(Exercise requirements) Find the lines below holding the word "color" and copy each of them.

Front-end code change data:
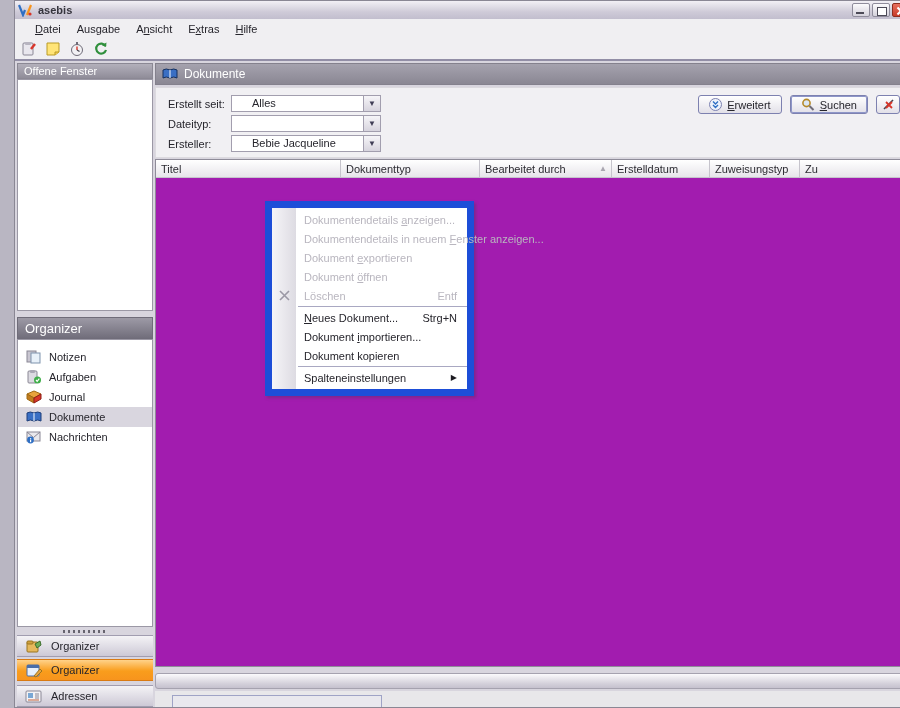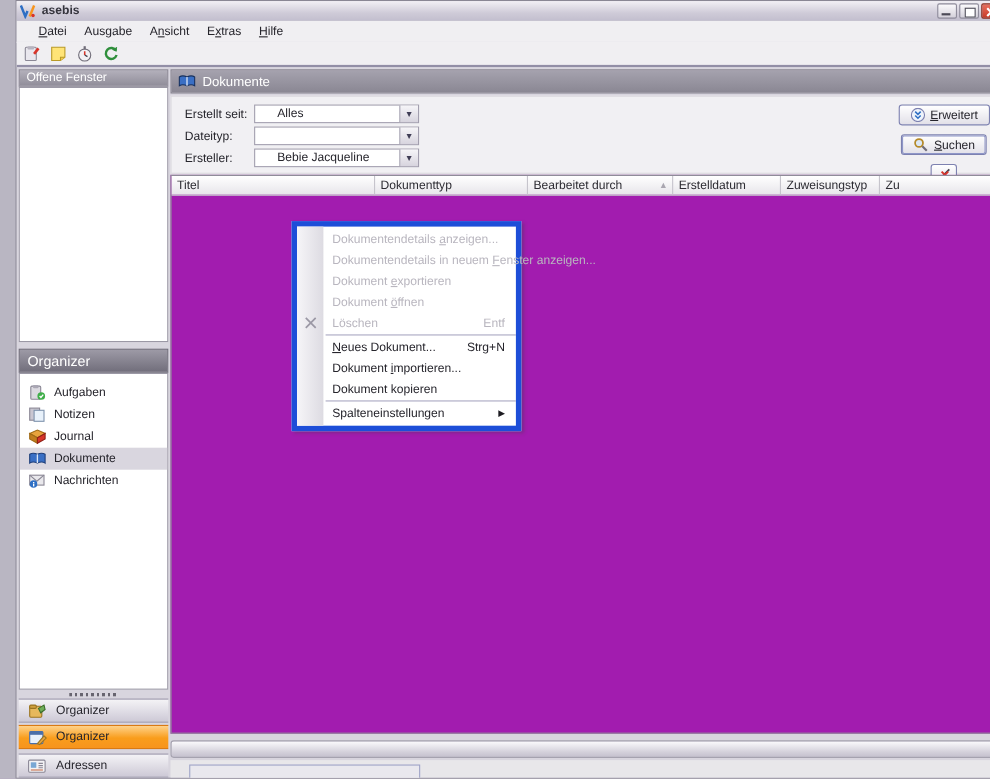--- a/index.html
+++ b/index.html
@@ -59,7 +59,7 @@
   .combo .val{flex:1;padding:1px 20px;overflow:hidden;white-space:nowrap;}
   .combo .drop{width:16px;background:linear-gradient(#f6f5f8,#d7d4de);border-left:1px solid #a29eae;
     display:flex;align-items:center;justify-content:center;color:#3f3d55;font-size:8px;}
-  .fbtns{position:absolute;right:10px;top:7px;display:flex;gap:8px;align-items:center;flex-direction:column;}
+  .fbtns{position:absolute;right:10px;top:7px;display:flex;gap:8px;align-items:center;}
   .btn{height:19px;border:1px solid #7d81b0;border-radius:3px;background:linear-gradient(#ffffff,#e2e0e8);
     display:flex;align-items:center;gap:5px;padding:0 10px;box-sizing:border-box;}
   .btn.default{box-shadow:0 0 0 1px #8e96c8 inset;}

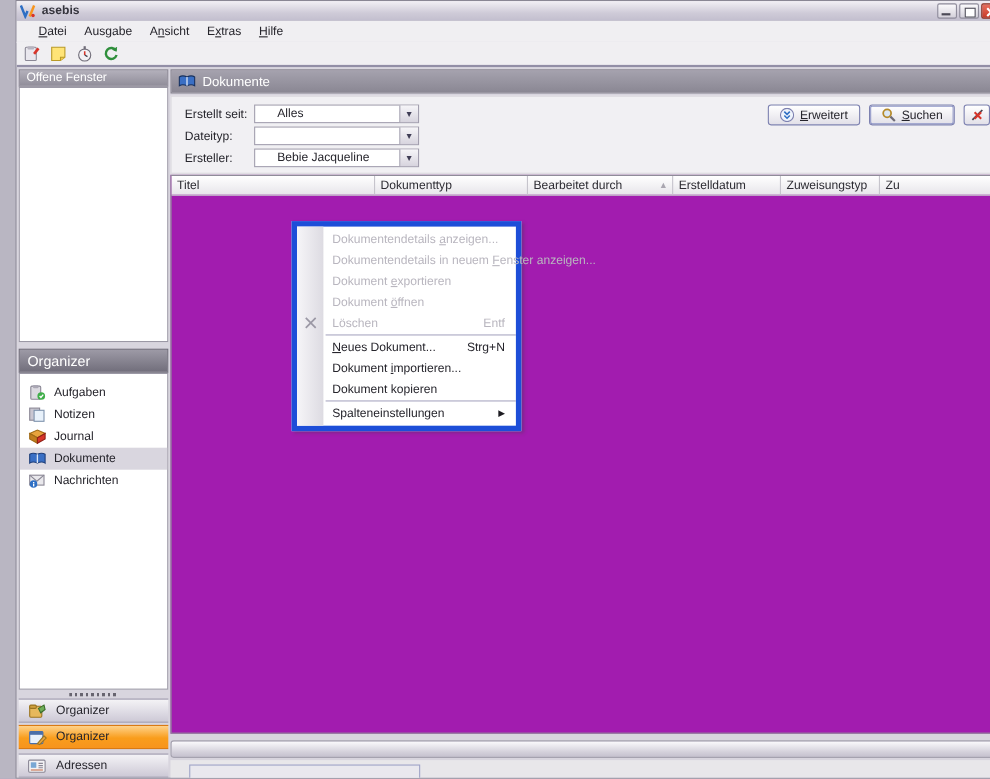--- a/index.html
+++ b/index.html
@@ -70,7 +70,7 @@
   .th{display:flex;align-items:center;padding-left:5px;border-right:1px solid #c6c4cc;box-sizing:border-box;color:#2c2b32;}
   .th .sort{margin-left:auto;margin-right:4px;font-size:8px;color:#a9a6b0;}
   
-  .ctxmenu{position:absolute;left:250px;top:200px;width:209px;background:#fff;border:5px solid #1d4ed8;
+  .ctxmenu{position:absolute;left:250px;top:200px;width:209px;background:#fff;border:7px solid #1d4ed8;
     box-shadow:2px 2px 3px rgba(60,60,70,.35);padding:2px 0;box-sizing:border-box;}
   .ctxmenu .gutter{position:absolute;left:0;top:0;bottom:0;width:24px;background:linear-gradient(90deg,#f6f5f8,#dddbe2);}
   .mi{position:relative;height:19px;display:flex;align-items:center;padding-left:32px;padding-right:10px;}

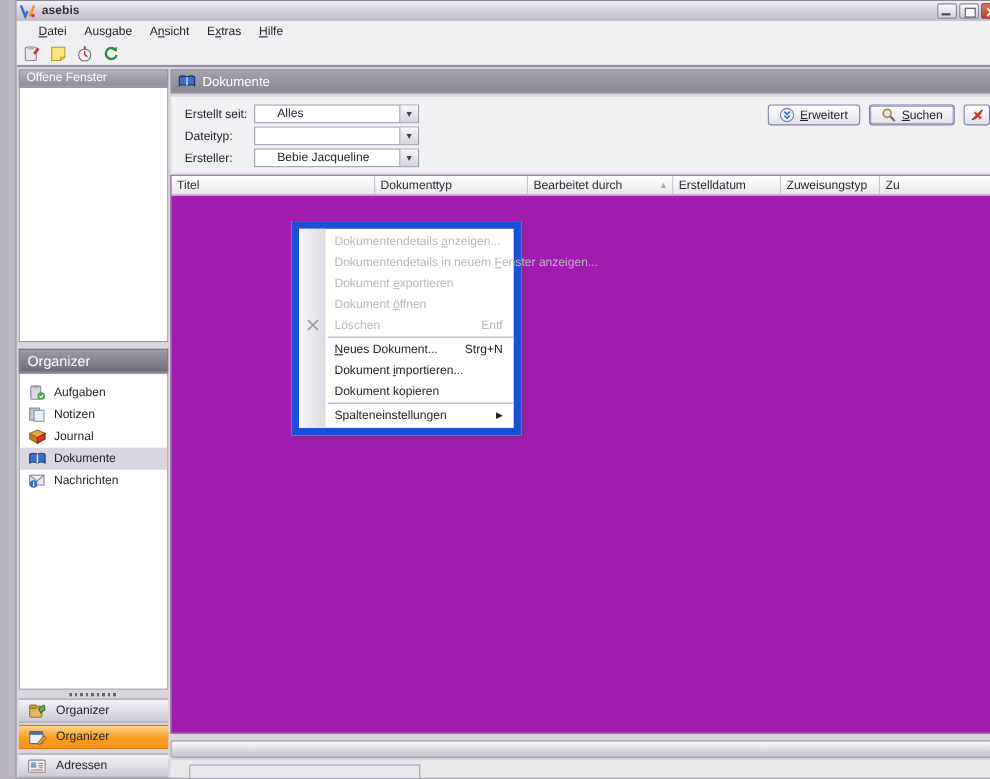--- a/index.html
+++ b/index.html
@@ -167,19 +167,19 @@
       <div style="height:7px;"></div>
       <div class="orgitem">
         <svg class="ic" viewBox="0 0 16 14">
+          <rect x="1" y="1" width="9" height="11" fill="#c9c6d1" stroke="#8a8795"></rect>
+          <rect x="5" y="3" width="9" height="10" fill="#e8f1fa" stroke="#7f93ad"></rect>
+        </svg>
+        <span>Notizen</span>
+      </div>
+      <div class="orgitem">
+        <svg class="ic" viewBox="0 0 16 14">
           <rect x="2" y="1" width="9" height="12" rx="1" fill="#dcdae1" stroke="#8a8795"></rect>
           <rect x="4" y="0" width="5" height="3" rx="1" fill="#aaa7b4"></rect>
           <circle cx="11.5" cy="10" r="3.5" fill="#3fae49"></circle>
           <path d="M10 10 L11.2 11.3 L13.3 8.7" stroke="#fff" stroke-width="1.2" fill="none"></path>
         </svg>
         <span>Aufgaben</span>
-      </div>
-      <div class="orgitem">
-        <svg class="ic" viewBox="0 0 16 14">
-          <rect x="1" y="1" width="9" height="11" fill="#c9c6d1" stroke="#8a8795"></rect>
-          <rect x="5" y="3" width="9" height="10" fill="#e8f1fa" stroke="#7f93ad"></rect>
-        </svg>
-        <span>Notizen</span>
       </div>
       <div class="orgitem">
         <svg class="ic" viewBox="0 0 16 14">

(Output of the task)
     display:flex;align-items:center;justify-content:center;color:#3f3d55;font-size:8px;}
   .th{display:flex;align-items:center;padding-left:5px;border-right:1px solid #c6c4cc;box-sizing:border-box;color:#2c2b32;}
   .th .sort{margin-left:auto;margin-right:4px;font-size:8px;color:#a9a6b0;}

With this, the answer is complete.